Pull every line containing "spacing" out of the listing below.

_ _ _

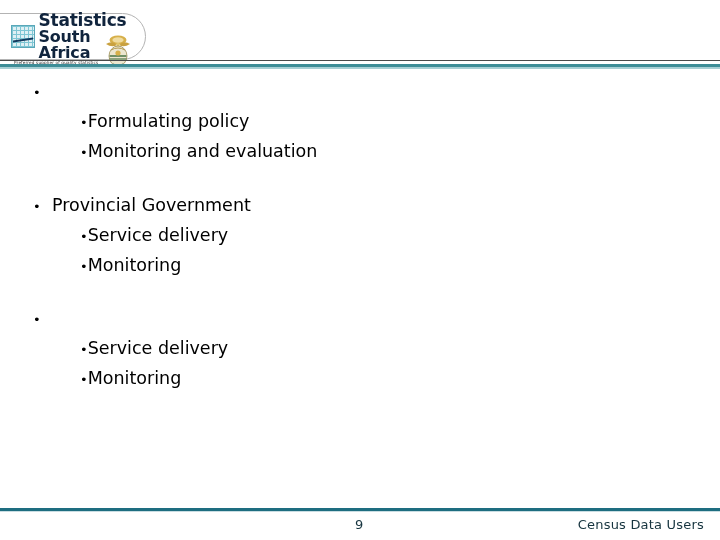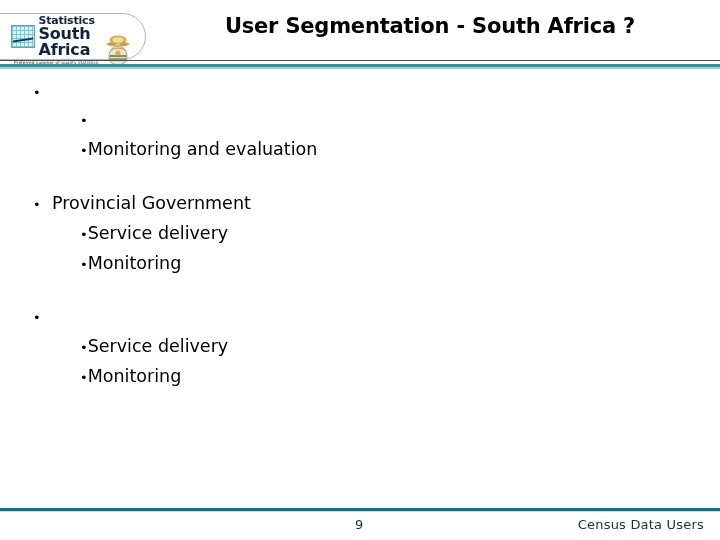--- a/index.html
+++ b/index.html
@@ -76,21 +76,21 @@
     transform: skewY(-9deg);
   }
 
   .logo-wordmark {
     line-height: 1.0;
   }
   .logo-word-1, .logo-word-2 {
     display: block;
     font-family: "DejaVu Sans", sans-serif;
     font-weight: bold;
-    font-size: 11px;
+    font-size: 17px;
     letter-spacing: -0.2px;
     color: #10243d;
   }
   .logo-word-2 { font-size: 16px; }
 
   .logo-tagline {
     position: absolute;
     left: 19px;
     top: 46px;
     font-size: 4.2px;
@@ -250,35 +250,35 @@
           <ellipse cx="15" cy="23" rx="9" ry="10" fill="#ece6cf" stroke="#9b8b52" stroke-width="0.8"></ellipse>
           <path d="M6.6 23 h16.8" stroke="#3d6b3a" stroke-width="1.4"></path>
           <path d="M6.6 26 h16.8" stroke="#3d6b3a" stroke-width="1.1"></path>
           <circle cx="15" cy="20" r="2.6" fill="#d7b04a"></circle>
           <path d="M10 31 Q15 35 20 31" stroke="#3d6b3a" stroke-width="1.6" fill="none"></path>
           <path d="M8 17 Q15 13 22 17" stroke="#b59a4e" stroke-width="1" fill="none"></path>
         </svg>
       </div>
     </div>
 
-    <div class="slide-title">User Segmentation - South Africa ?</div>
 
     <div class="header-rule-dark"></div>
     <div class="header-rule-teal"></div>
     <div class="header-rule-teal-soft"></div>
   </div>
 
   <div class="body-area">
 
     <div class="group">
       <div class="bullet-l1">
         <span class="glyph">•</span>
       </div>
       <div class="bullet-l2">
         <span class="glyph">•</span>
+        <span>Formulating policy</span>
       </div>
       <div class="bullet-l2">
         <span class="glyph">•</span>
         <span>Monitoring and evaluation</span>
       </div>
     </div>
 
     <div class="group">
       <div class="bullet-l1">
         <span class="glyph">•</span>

_ _ _

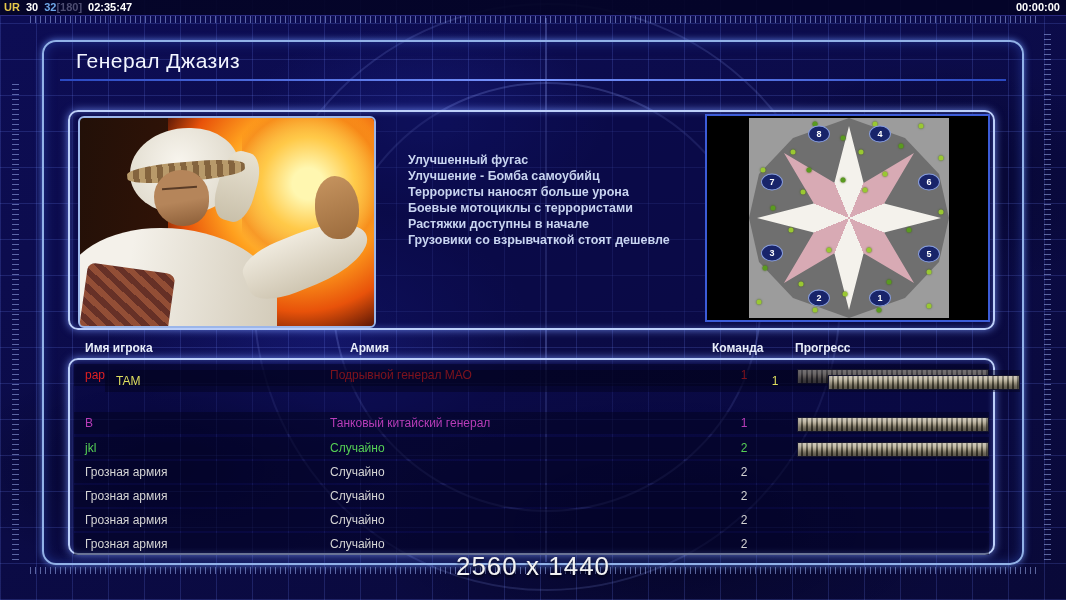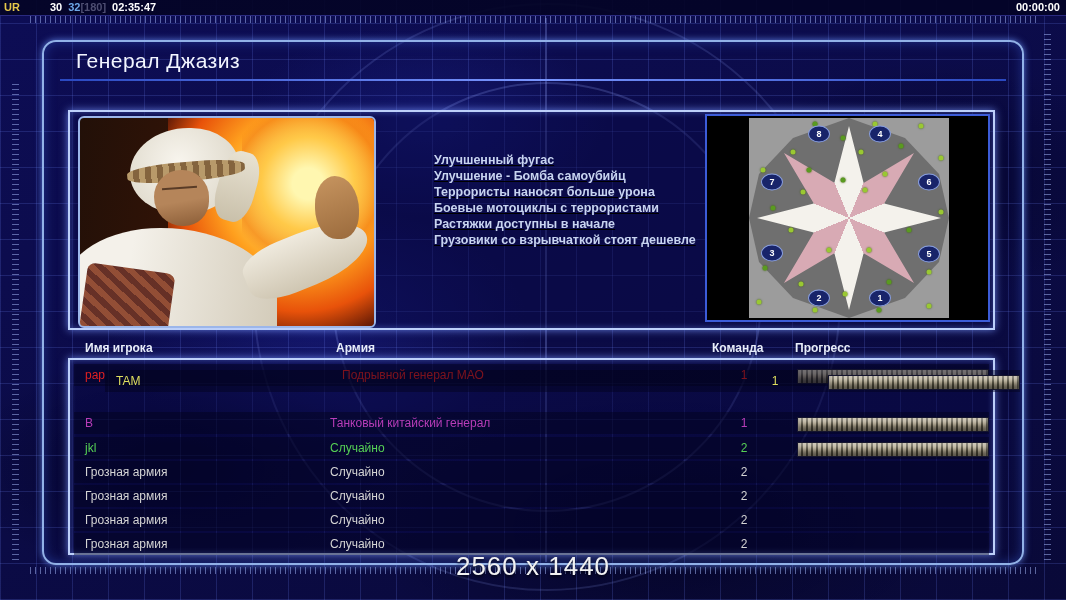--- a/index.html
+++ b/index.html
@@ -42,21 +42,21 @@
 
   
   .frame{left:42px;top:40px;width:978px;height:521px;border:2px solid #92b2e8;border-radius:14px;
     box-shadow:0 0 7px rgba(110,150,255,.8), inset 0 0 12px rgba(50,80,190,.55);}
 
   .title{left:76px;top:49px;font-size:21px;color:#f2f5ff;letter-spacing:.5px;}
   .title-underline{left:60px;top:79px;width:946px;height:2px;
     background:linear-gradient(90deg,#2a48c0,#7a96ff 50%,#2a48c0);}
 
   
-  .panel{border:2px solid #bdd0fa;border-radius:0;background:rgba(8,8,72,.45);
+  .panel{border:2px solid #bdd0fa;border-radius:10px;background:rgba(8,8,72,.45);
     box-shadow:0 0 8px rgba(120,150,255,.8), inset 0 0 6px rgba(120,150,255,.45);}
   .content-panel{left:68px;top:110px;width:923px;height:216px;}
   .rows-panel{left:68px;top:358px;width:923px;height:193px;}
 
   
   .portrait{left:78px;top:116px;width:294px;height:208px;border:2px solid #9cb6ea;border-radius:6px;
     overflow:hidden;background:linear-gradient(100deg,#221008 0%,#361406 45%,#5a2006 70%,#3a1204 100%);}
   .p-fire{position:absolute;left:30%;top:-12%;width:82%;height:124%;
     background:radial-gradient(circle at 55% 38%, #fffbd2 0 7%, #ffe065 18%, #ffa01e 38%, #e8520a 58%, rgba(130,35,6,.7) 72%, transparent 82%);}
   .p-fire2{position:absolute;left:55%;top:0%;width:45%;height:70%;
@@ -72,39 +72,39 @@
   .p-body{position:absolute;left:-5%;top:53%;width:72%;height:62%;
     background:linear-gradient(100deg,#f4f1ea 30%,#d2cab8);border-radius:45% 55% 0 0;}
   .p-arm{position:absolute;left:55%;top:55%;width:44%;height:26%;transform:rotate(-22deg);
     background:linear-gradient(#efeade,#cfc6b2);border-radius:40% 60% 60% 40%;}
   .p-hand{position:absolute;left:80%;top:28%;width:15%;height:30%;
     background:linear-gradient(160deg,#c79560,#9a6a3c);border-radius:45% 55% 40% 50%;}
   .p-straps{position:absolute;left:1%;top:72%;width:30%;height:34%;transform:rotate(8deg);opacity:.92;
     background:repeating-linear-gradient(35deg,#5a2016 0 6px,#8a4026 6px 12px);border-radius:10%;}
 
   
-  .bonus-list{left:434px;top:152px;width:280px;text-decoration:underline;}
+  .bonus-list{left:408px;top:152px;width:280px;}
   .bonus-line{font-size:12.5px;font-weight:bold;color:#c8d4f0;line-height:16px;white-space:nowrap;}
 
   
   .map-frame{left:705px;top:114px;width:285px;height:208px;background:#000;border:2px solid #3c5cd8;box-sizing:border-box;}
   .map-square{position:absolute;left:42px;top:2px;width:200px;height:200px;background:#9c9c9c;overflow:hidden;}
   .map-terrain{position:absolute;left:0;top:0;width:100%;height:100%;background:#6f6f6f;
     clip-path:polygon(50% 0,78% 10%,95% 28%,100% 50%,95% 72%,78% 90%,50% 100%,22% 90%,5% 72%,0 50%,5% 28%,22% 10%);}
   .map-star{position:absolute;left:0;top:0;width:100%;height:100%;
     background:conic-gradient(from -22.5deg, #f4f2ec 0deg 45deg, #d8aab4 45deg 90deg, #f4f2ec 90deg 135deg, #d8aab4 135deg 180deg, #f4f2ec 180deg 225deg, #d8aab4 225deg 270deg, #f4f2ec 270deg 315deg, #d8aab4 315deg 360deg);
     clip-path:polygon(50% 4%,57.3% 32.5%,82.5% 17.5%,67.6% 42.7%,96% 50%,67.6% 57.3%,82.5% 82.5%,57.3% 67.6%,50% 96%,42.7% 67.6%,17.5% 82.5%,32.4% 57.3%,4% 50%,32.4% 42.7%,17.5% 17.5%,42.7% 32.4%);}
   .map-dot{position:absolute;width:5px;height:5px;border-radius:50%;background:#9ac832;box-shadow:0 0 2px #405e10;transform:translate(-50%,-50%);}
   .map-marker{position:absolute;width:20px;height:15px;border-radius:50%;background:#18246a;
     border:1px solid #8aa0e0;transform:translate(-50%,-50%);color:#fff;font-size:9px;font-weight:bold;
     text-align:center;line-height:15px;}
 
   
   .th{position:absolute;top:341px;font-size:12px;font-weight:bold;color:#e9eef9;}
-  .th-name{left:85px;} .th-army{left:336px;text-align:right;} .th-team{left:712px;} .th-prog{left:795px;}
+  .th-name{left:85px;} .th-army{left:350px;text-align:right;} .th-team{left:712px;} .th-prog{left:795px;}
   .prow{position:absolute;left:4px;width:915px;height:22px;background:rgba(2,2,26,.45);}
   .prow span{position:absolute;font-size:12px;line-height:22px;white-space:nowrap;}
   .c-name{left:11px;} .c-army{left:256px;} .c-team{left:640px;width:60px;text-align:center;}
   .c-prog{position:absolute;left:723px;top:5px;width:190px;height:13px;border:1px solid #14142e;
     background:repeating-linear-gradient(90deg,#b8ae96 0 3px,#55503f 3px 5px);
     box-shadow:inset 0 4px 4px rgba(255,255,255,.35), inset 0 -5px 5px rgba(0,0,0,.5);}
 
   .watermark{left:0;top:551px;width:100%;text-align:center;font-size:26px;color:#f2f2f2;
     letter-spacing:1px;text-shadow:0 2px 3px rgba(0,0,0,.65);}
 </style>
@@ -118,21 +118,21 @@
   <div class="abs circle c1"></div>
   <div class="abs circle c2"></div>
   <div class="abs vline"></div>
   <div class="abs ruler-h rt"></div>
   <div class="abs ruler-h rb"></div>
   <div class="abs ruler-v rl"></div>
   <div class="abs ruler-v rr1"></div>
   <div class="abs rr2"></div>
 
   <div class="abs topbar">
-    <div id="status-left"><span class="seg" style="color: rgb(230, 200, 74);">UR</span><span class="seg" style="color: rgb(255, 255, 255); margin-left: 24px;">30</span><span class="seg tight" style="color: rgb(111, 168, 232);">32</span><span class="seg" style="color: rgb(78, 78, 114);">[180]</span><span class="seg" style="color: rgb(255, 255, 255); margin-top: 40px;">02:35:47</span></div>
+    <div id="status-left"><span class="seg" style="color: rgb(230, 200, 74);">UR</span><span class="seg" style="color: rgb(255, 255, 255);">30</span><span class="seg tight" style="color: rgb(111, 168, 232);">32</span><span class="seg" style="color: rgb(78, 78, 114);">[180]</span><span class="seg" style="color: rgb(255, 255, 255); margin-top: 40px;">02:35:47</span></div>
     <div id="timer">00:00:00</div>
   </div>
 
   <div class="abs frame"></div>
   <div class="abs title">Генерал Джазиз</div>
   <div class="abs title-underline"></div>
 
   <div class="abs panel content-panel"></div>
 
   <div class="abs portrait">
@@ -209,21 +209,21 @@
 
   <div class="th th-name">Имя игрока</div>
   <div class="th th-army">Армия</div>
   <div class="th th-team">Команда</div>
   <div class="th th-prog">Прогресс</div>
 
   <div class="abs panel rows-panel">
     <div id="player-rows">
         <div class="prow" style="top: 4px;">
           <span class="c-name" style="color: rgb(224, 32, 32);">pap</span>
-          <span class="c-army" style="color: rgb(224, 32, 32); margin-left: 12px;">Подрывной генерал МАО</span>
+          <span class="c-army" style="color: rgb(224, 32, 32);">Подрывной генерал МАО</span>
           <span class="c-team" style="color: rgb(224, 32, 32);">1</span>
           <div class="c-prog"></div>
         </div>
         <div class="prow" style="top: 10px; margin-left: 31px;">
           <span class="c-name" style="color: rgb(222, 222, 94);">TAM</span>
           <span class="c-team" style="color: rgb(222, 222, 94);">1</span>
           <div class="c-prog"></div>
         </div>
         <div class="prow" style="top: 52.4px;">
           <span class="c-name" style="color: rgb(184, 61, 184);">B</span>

_ _ _

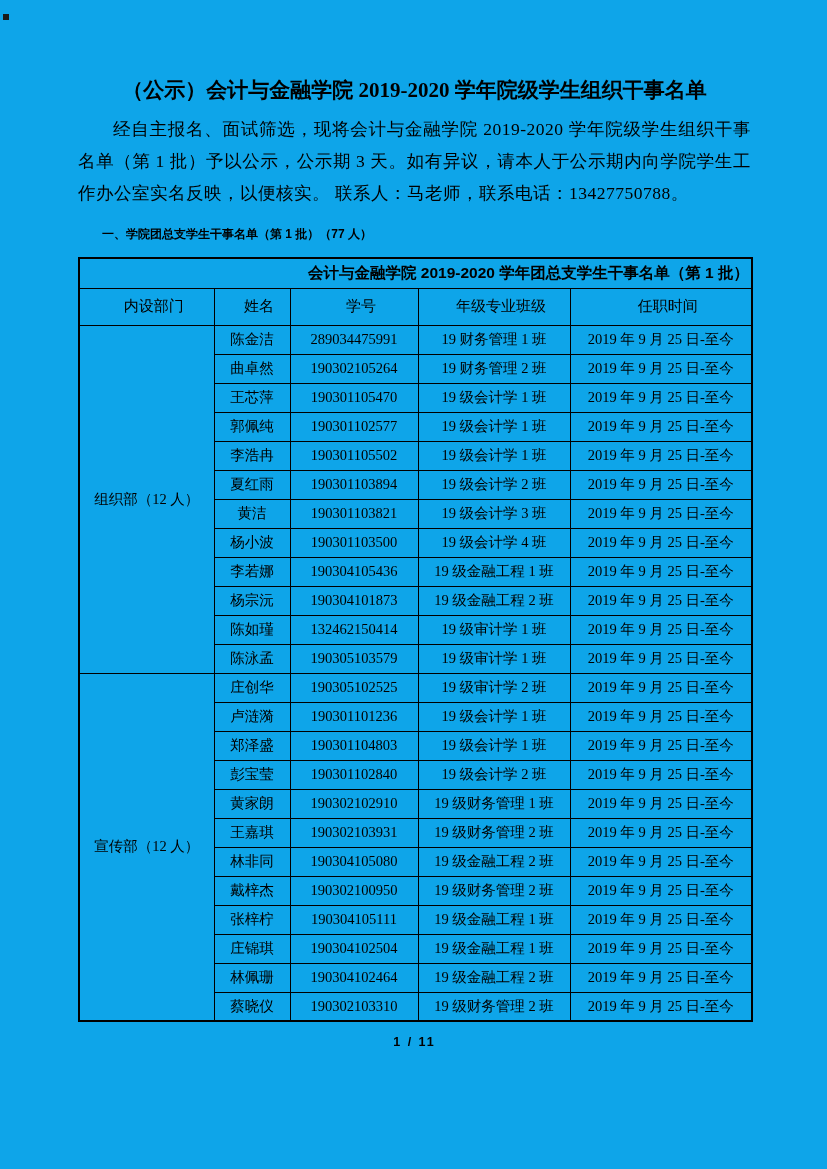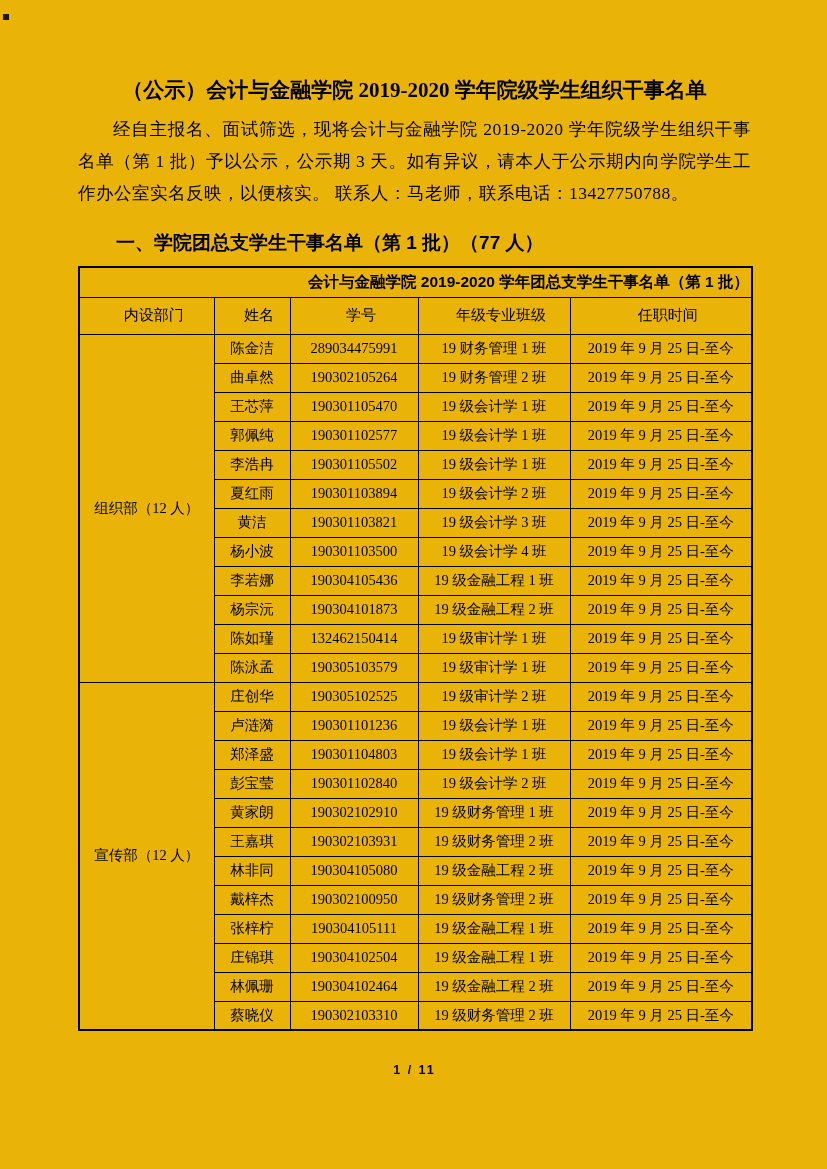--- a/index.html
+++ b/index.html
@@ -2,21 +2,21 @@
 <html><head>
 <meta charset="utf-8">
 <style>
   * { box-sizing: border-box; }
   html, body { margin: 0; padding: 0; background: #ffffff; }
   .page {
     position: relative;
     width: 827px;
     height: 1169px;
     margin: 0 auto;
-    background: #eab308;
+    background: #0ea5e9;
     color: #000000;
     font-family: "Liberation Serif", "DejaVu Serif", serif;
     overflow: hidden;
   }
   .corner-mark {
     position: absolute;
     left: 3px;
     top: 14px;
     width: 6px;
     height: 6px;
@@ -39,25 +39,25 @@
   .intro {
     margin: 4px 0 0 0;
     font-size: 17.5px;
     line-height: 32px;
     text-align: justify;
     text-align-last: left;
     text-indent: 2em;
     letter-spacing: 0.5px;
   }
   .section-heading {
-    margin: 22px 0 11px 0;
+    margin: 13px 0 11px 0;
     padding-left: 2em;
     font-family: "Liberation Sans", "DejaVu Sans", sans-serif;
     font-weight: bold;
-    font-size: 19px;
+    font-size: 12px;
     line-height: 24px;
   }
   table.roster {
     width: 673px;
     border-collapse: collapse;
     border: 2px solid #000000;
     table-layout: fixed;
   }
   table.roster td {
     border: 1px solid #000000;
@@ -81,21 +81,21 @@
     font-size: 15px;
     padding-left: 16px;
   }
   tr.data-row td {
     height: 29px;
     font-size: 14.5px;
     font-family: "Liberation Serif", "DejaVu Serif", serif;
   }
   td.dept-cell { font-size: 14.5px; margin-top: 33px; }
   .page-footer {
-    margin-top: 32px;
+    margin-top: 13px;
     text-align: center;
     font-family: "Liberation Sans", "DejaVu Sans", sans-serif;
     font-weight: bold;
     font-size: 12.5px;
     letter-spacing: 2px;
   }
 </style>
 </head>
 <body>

_ _ _

# WORKED SOLUTION
     letter-spacing: -0.2px;
   .title{left:76px;top:49px;font-size:21px;color:#f2f5ff;letter-spacing:.5px;}
     letter-spacing:1px;text-shadow:0 2px 3px rgba(0,0,0,.65);}
     letter-spacing: 0.5px;
     letter-spacing: 2px;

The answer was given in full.